2023-12-17 23:02:55
Disinflation is on the rise and with it, the risk of speculative games heating up. Long rates have fallen by 0.7 to 0.9 basis points since their peaks in October, reflecting the anticipation of an upcoming relaxation of monetary policy, and the stock markets have recovered with a vengeance. They have jumped more than 10% since their low points in October and are now close to or above their historic highs. Does this mean that following having shown remarkable resistance since 2019, the markets might start a new upward rally with fanfare, and allow themselves to be overcome by the intoxication of the summits? This is a possible, probable, but dangerous scenario, which might come at a very high price and trigger an episode of very strong instability in the near future.
Two possible scenarios for scholarships
At this point, two scenarios are possible. The first is that of temperance. The stock markets having not overreacted to the accumulation of dark signals which promised their debacle since the health crisis, they might, conversely, not give in to euphoria. Current prices would already incorporate the good macro-financial news of the moment, in other words the decline in inflation and long-term rates. Their past resistance in fact testifies to the markets’ tenacious belief in the fact that the disruptions were only temporary. The weakening of corporate accounts, inherent to the deepening recession, should rather weigh down prices in the quarters to come.
This reasonable point of view responds to another version, which also has a credible narrative. Starting from 2 main observations: 1/ The growth of the American stock market, as impressive as it has been over the past 10 years, seems robust. American prices have certainly multiplied by more than 2.5 over the past 10 years. But this surge has not disconnected it, or little, from the profits of the champions who are popular. When we relate the flagship American index to the results per share, the ratio remains very far from the extremes which precede the great past tumbles. 2/ It would take a surge of more than 30% in prices next year, given the profits anticipated by the markets today, for this ratio to reach the high risk threshold. In short, operators can indulge in euphoria before being overtaken by dizziness.
Outlook for 2024
On this basis, we can easily imagine a sequence of booming prices in 2024, the economic slowdown, the drop in tensions on the labor market reinforcing a scenario of accelerated decline in interest rates initially and arming bullish speculation .

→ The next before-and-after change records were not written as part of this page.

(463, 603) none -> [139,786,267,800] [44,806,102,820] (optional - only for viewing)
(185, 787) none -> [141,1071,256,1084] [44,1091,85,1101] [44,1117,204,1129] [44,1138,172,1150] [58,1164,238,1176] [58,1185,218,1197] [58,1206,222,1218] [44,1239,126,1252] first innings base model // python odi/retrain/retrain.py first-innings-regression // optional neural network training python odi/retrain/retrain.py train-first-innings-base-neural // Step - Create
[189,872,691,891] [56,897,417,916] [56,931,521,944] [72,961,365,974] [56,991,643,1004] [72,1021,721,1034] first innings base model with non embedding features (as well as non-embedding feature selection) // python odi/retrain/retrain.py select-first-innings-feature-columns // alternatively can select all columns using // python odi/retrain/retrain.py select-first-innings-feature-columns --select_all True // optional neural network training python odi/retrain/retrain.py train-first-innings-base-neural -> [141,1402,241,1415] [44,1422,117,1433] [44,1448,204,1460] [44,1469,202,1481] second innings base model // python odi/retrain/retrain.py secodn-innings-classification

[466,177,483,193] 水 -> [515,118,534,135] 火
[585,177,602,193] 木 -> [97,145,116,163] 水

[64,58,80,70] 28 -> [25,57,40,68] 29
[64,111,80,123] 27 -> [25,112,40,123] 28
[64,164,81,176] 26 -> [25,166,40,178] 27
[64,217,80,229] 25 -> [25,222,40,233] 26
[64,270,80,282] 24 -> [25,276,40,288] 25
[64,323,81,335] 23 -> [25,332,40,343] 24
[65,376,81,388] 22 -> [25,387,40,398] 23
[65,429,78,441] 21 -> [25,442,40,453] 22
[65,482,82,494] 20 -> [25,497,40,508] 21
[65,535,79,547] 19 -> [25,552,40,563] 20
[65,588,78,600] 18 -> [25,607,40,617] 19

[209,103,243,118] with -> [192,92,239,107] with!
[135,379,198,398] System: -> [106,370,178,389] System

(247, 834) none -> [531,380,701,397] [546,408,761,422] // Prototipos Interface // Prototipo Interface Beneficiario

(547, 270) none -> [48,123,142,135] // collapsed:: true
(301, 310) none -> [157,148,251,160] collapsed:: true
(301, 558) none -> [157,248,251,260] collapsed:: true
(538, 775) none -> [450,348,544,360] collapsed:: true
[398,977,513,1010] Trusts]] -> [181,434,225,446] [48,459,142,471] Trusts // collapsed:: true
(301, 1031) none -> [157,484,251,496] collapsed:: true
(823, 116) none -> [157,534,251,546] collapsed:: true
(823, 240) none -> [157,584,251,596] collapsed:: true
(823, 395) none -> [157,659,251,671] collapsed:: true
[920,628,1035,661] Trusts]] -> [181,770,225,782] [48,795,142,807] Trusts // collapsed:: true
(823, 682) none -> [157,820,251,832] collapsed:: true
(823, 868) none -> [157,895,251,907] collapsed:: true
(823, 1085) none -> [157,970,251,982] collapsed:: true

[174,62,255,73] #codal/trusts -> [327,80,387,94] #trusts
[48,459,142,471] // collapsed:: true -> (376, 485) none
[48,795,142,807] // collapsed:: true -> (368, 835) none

Where the problem lies is when we look at the robustness of the profitability levels observed. Which sectors are behind today’s impressive levels:
• Tech first, whose profits per share have multiplied by 3 in 10 years, a performance that the enthusiasm around AI should consolidate in the eyes of the market.
• Health or finance, but also the real estate, online sales, energy, materials and even industrial sectors.
However, the performance of many of these sectors is eminently unstable and sensitive to the economic situation, with real estate in the lead. Another downside is that inflation will no longer artificially boost the performance of major accounts like last year. Finally, even regarding digital industries, the acceleration around AI is first and foremost a factor in intensifying competition between players and redefining acquired positions, more than an immediate lever of profitability.
Prices are therefore formed on the basis of a drop in rates, the speed of which might disappoint, supercharged profits but whose dynamics are more than uncertain, and with in the background, a narrative on the AI revolution which is quick to heat up. minds, as digital knows how to produce regularly, but whose conversion into short-term profits remains largely unknown. In this context, the risk that tempers and prices will heat up next year is significant, with operators preferring to be wrong with others than right on their own. It will be up to central banks to sober them up in time, if they want to avoid a major tumble at the turn of 2024-2025.